Dataset #9

xiyan524 · 2019-02-17T01:32:48Z

Thanks for your excellent works.

Would you mind provide XSum dataset directly just like CNN/Dialy Mail that we are familiar with? I believe it may save time and be more convenient for experiments.

I'd be appreciate if you could give any help. Thanks~

shashiongithub · 2019-02-17T10:50:17Z

Could you drop me an email and tell me what problems are you having with the download?

xiyan524 · 2019-02-17T12:07:24Z

Thanks a lot~My email is 644845521@qq.com

Actually I do not met any problem yet, while I am pressed to do some experiments so that direct dataset may be more helpful. I will try by myself to get dataset when I at my leisure.

xiyan524 · 2019-02-17T12:13:06Z

And I have a question about some parameters in your model. As I have understand that some parameters like t_d(the topic distribution of the document D) is obtained from pre-trained LDA. I am curious about if this vector will be trained during the training process? In other words, vector from pre-trained LDA is just a initial value for training or a fixed value which will not be changed? thx~

kedimomo · 2019-02-18T03:15:58Z

@xiyan524 你开始用中文数据训练了吗 , 卡住了, 不知道从哪里入手好. 按照理解 , 作者说过可以用fasttext,bert 效果会更加好,那个应该是说词向量. 作者输入词向量那段代码,在哪里 ,
有没有找到〒▽〒, 已经找到fasttext和bert怎么生成中文的词向量了

xiyan524 · 2019-02-18T07:46:51Z

@chenbaicheng 抱歉，我没有用文章所提出的模型，只是比较感兴趣XSum这个数据集。

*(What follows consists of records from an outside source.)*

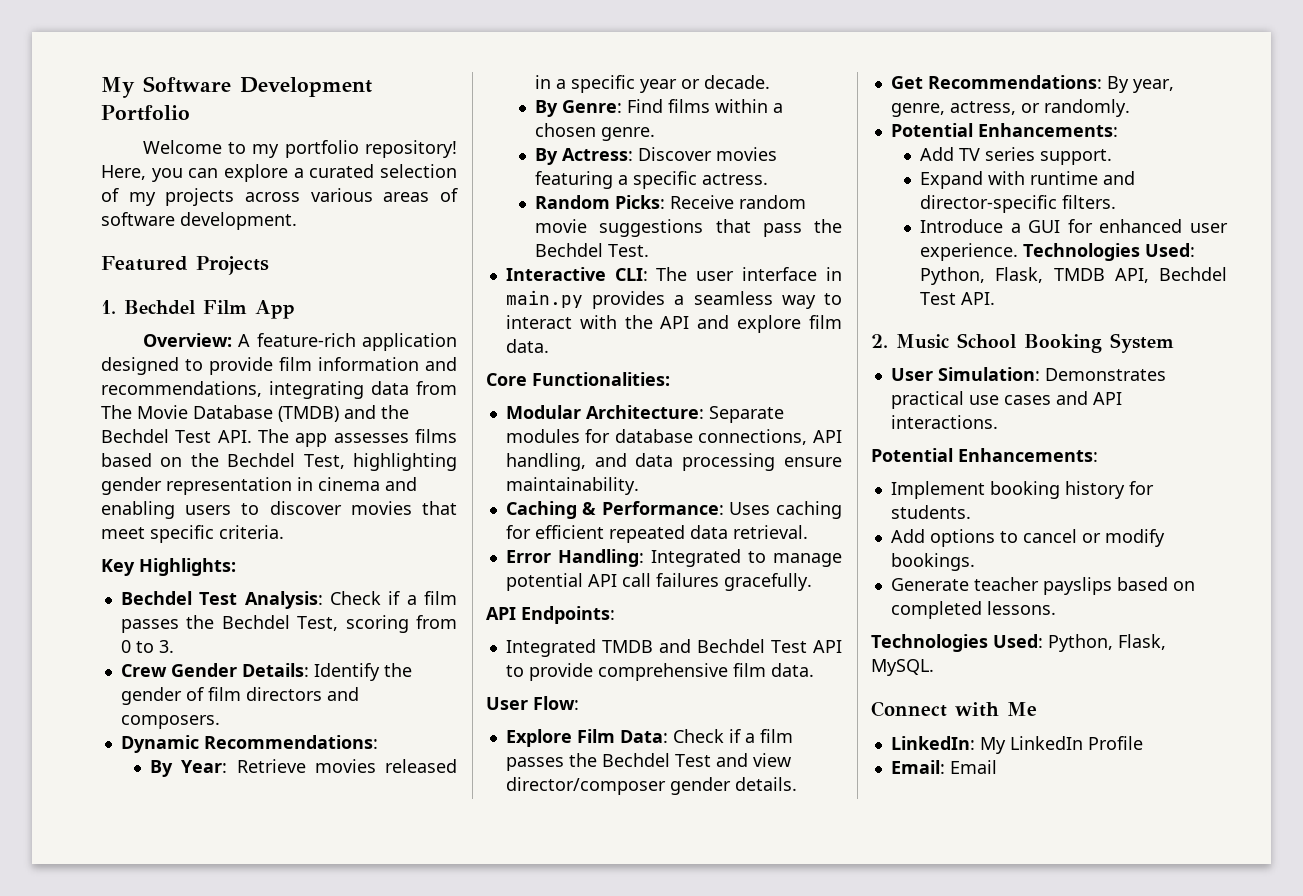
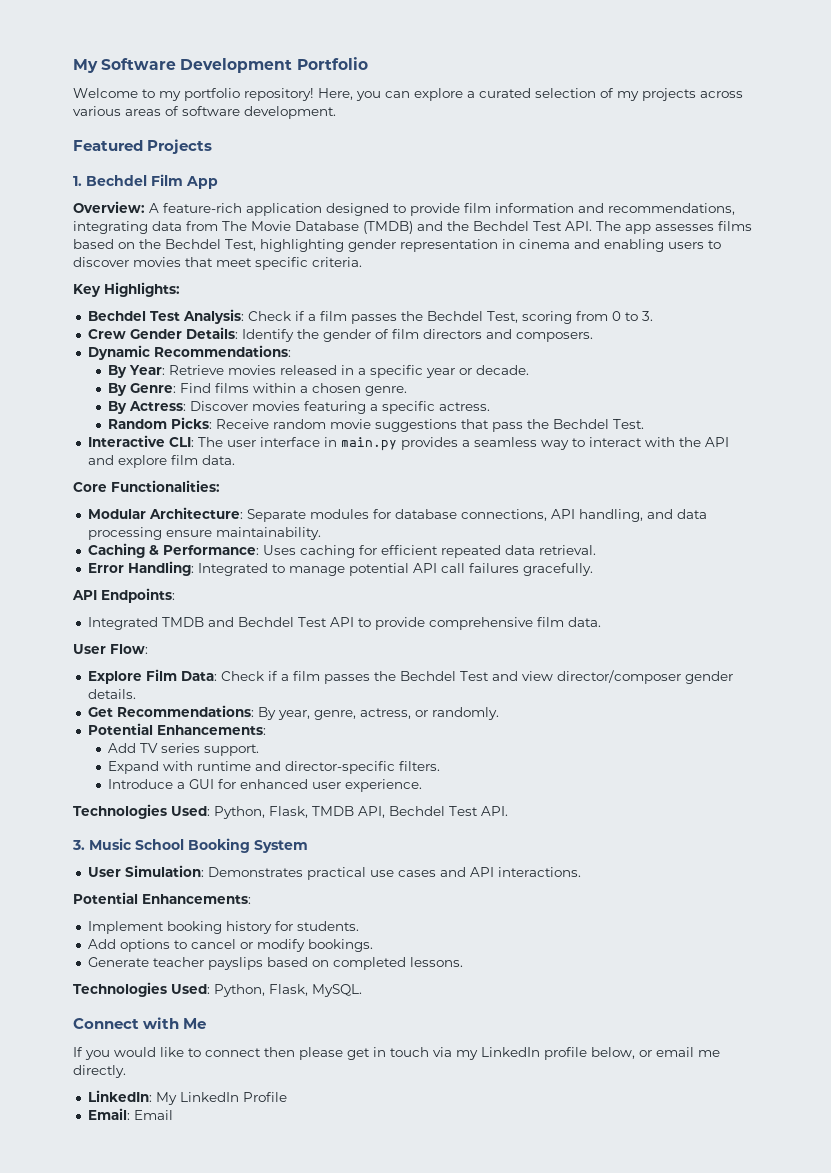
- Introduce a GUI for enhanced user experience. Technologies Used: Python, Flask, TMDB API, Bechdel Test API.
+ Introduce a GUI for enhanced user experience.
+ Technologies Used: Python, Flask, TMDB API, Bechdel Test API.
- 2. Music School Booking System
+ 3. Music School Booking System
+ If you would like to connect then please get in touch via my LinkedIn profile below, or email me directly.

kedimomo · 2019-02-18T07:51:20Z

@xiyan524 谢谢

shashiongithub · 2019-02-18T21:22:36Z

"vector from pre-trained LDA is just a initial value for training or a fixed value which will not be changed? ..." Yes, pre-trained LDA vectors are fixed during training. It varies for different documents and for different words in every document.

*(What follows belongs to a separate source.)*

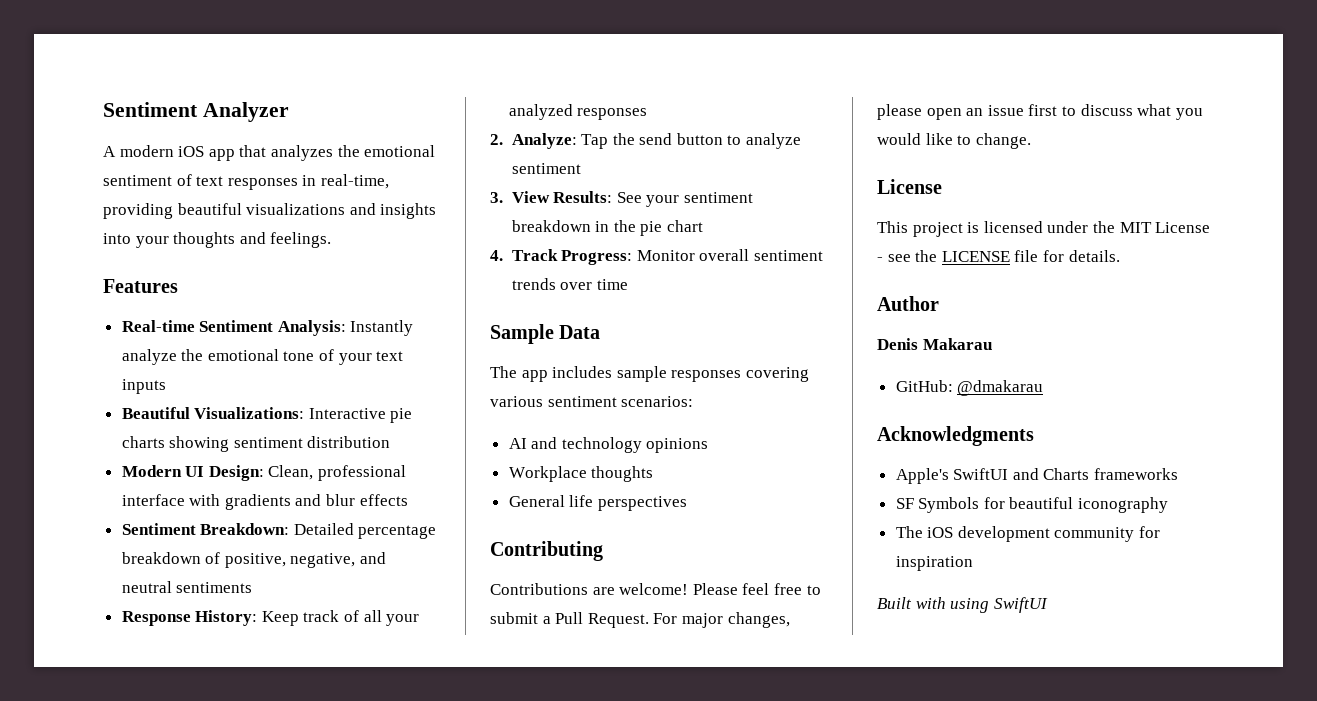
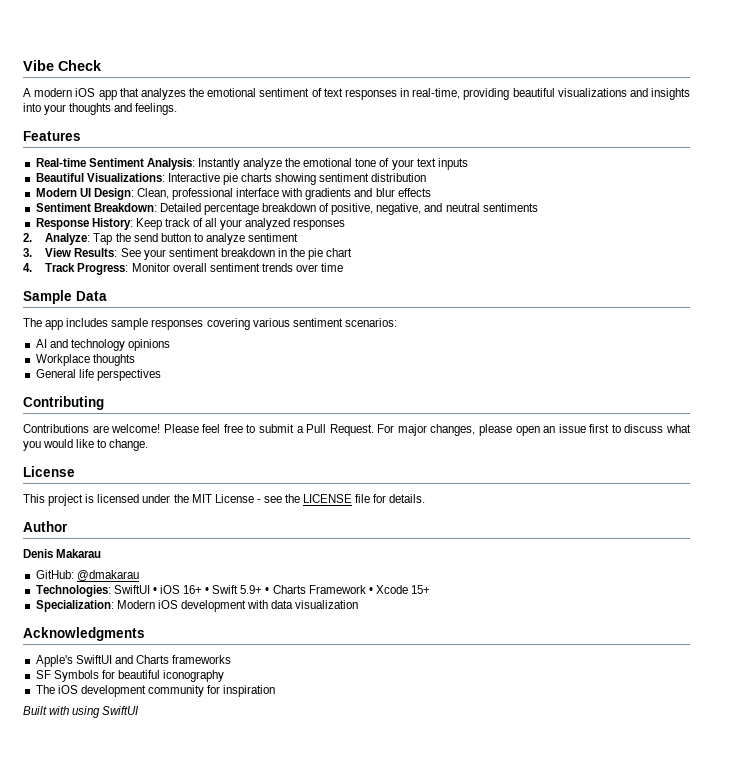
- Sentiment Analyzer
+ Vibe Check
+ Technologies: SwiftUI • iOS 16+ • Swift 5.9+ • Charts Framework • Xcode 15+
+ Specialization: Modern iOS development with data visualization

xiyan524 · 2019-02-19T01:05:17Z

@shashiongithub I got it. thx

artidoro · 2019-11-21T16:38:18Z

Hello @shashiongithub I am also having trouble downloading the dataset. After rerunning the script > 75 times I still have 11 articles that cannot be downloaded. I would like to make a fair comparison with your results that uses exactly the same train/test split.

To facilitate further research experimentation and development with this dataset could you make it available directly?

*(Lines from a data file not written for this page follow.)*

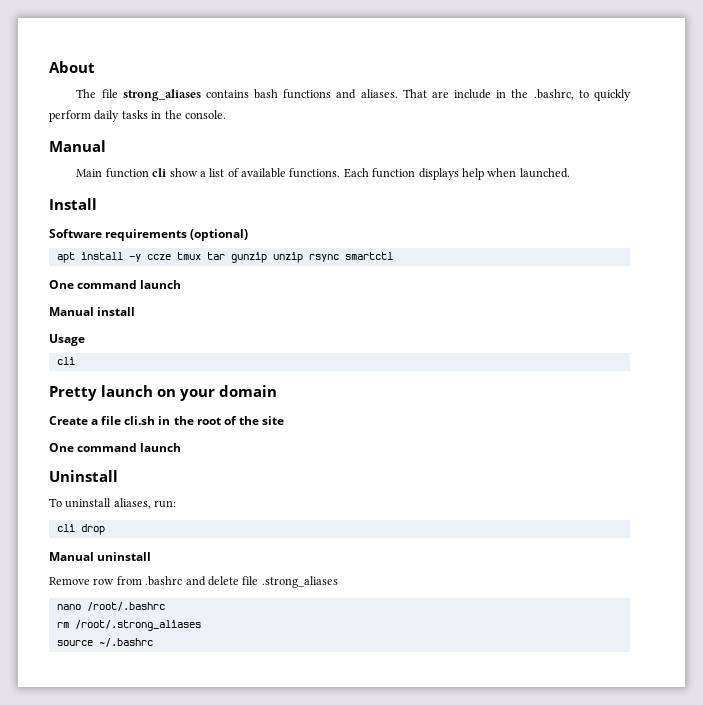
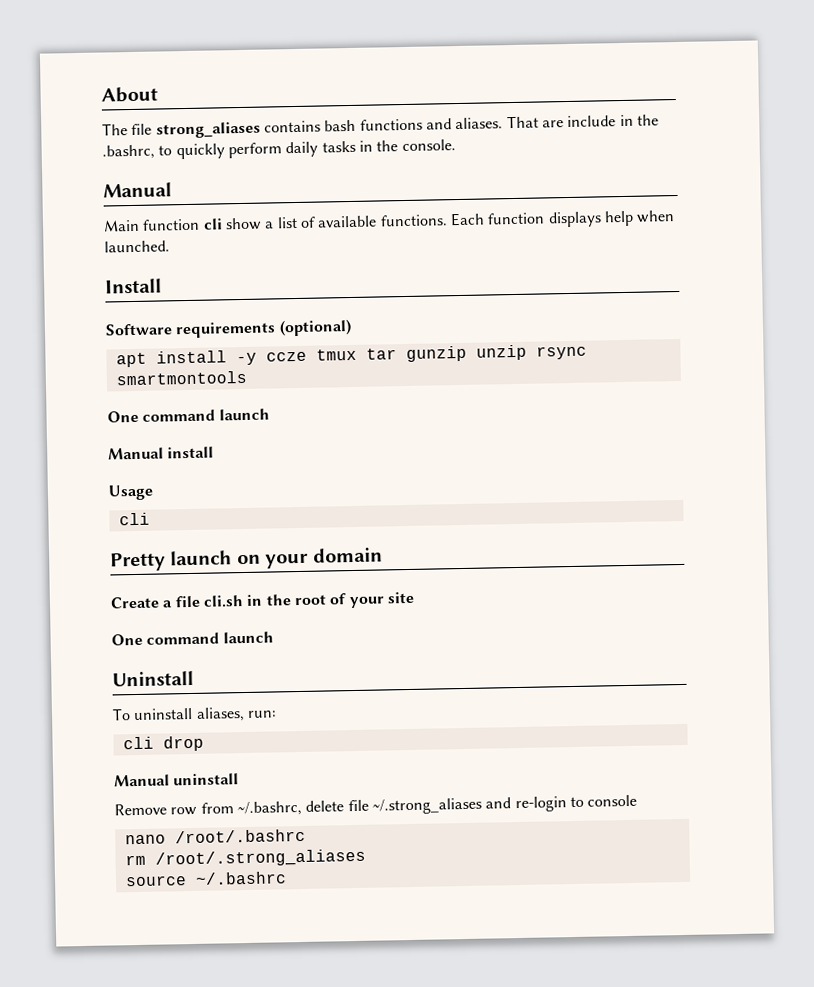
- apt install -y ccze tmux tar gunzip unzip rsync smartctl
+ apt install -y ccze tmux tar gunzip unzip rsync smartmontools
- Create a file cli.sh in the root of the site
+ Create a file cli.sh in the root of your site
- Remove row from .bashrc and delete file .strong_aliases
+ Remove row from ~/.bashrc, delete file ~/.strong_aliases and re-login to console

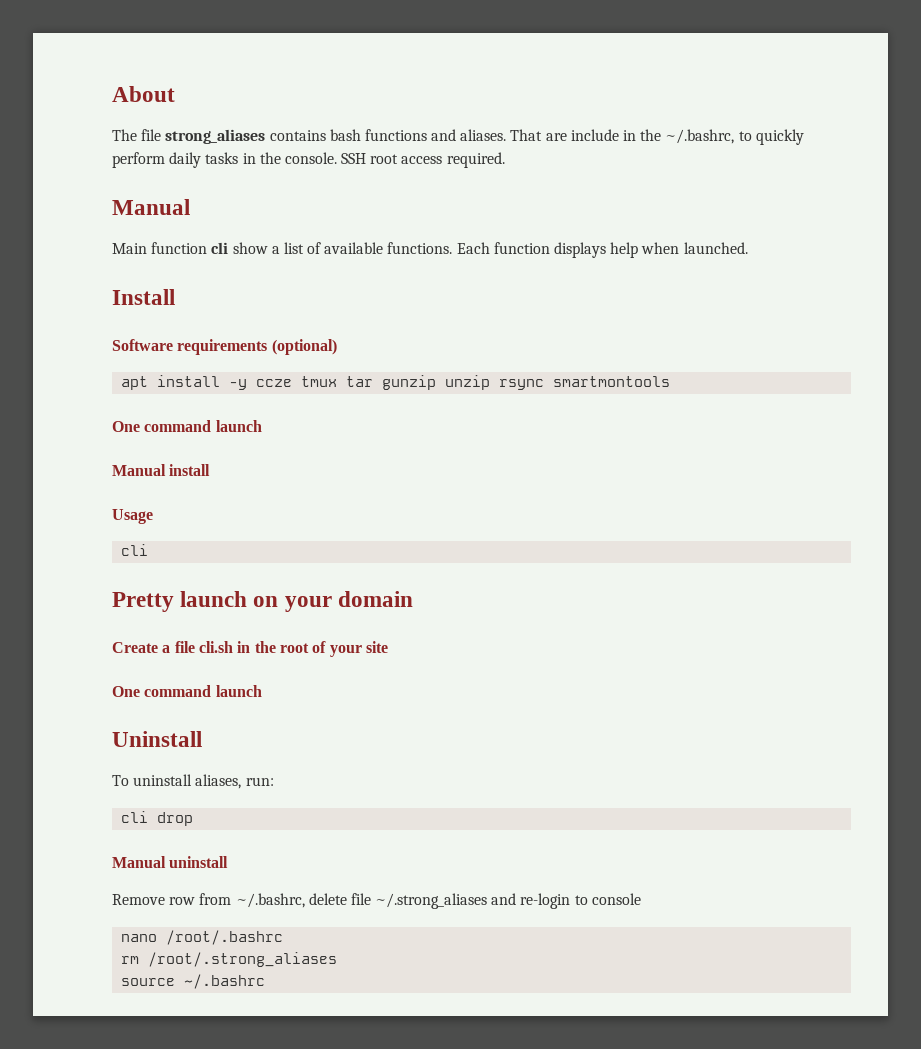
- That are include in the .bashrc, to quickly perform daily tasks in the console.
+ That are include in the ~/.bashrc, to quickly perform daily tasks in the console. SSH root access required.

shashiongithub · 2019-11-25T16:47:57Z

Here is the dataset:

http://kinloch.inf.ed.ac.uk/public/XSUM-EMNLP18-Summary-Data-Original.tar.gz

Please use train, development and test ids from github to split into subsets.
Let me know if you have any questions.

isabelcachola · 2020-03-09T21:35:44Z

I downloaded the tar file above and it is in a different format than is expected for the script scripts/xsum-preprocessing-convs2s.py. Can you please share instructions for how to convert the data in the tar file to what this script expects? Thanks.

isabelcachola · 2020-03-10T20:12:00Z

For anyone who is trying to format the data in the link above, this is what I did to get it in the right format.

First, I used the following quick script to reformat the data

from os import listdir
from os.path import isfile, join
import re
from tqdm import tqdm 

bbc_dir = '/path/to/bbc-summary-data'
out_dir = '/path/to/XSum/XSum-Dataset/xsum-extracts-from-downloads'

bbc_files = [f for f in listdir(bbc_dir) if isfile(join(bbc_dir, f))]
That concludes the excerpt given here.